Na capa deste disco, vemos a cara de uma jovem afro-descendente. O olhar cabisbaixo, mas penetrante, faz lembrar os rostos das ilustrações de Emory Douglas para o jornal do partido Black Panthers. Se as pessoas desenhadas por Douglas têm o rosto cabisbaixo não é por subserviência, parece-me que têm mais a ver com uma raiva contida que está prestes a rebentar. Não fosse a capa do disco cortar a jovem pelo peito, poderíamos imaginar que também ela tem armas na mão, uma vassoura, uma catana, uma lança. De qualquer maneira, não me parece que Matana Roberts esteja a apelar à luta violenta, mas também ela apela à luta, a um compromisso, que seja pessoal e/ou íntimo, é um compromisso: ao comentar a música Libation For Mr Brown: Bid Em In, a artista fala dessa espécie de obrigação histórica, esse compromisso ético e impossível de afastar para com os seus antepassados: ¶ (…) a minha vida é muito boa, não teria possibilidade de fazer o que faço, e o privilégio e os recursos que tenho para fazer arte, se não fossem as licitações dessas pessoas. Posiciono-me do lado de tantas pessoas que nunca tiveram a possibilidade de se expressar a si próprias. Se estas coisas não tivessem acontecido, o que é que me teria acontecido a mim?
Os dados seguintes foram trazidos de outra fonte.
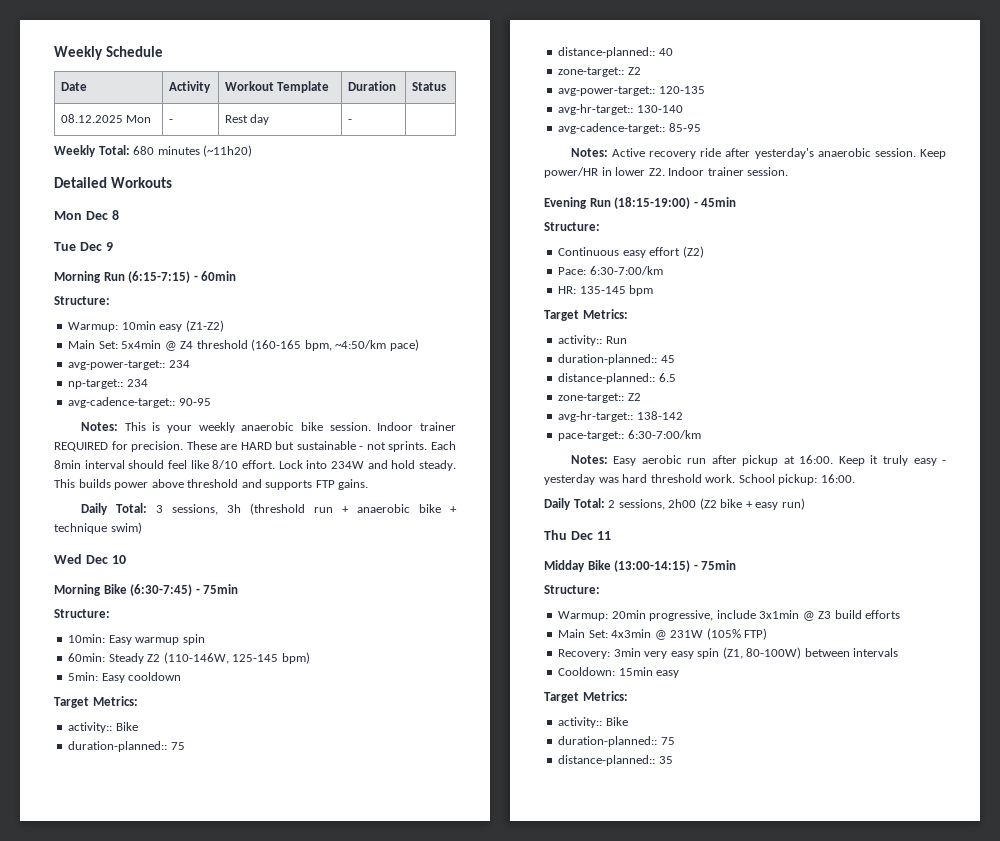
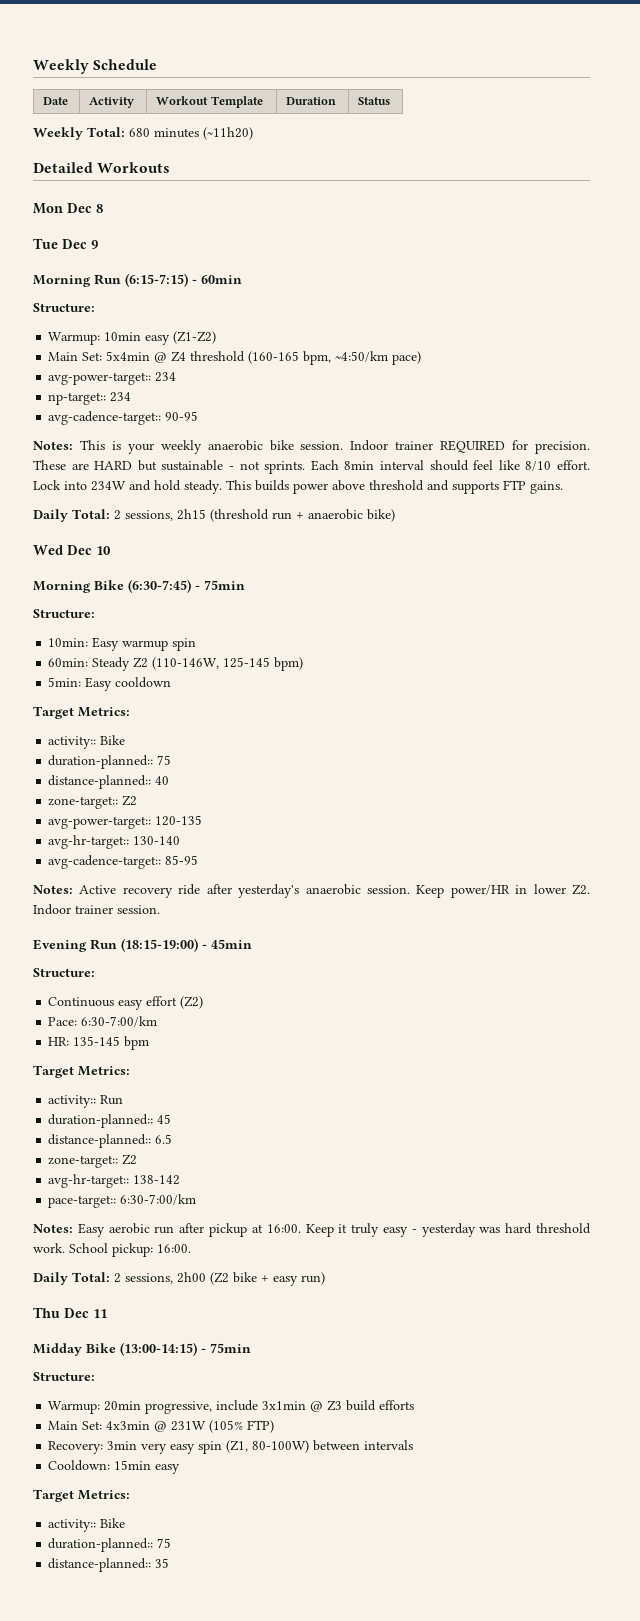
- 08.12.2025 Mon | - | Rest day | - |
- Daily Total: 3 sessions, 3h (threshold run + anaerobic bike + technique swim)
+ Daily Total: 2 sessions, 2h15 (threshold run + anaerobic bike)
Onde estaria eu? (12) ¶ Ao olhar para a arte de Matana Roberts, podemos fazer inúmeras ligações a outros artistas, como por exemplo Kara Walker. Embora formalmente os seus trabalho não sejam próximos, Kara Wlaker também trabalha sobre a herança da cultura afro-americana, convocando essa iconografia, presente em contos populares, em músicas, em gravuras, para expor a violência e a desumanização de que foram alvo as comunidades afro-descendentes nos Estados Unidos da América ao longo do período Antebellum (antes da guerra) e da Guerra Civil (e não só). 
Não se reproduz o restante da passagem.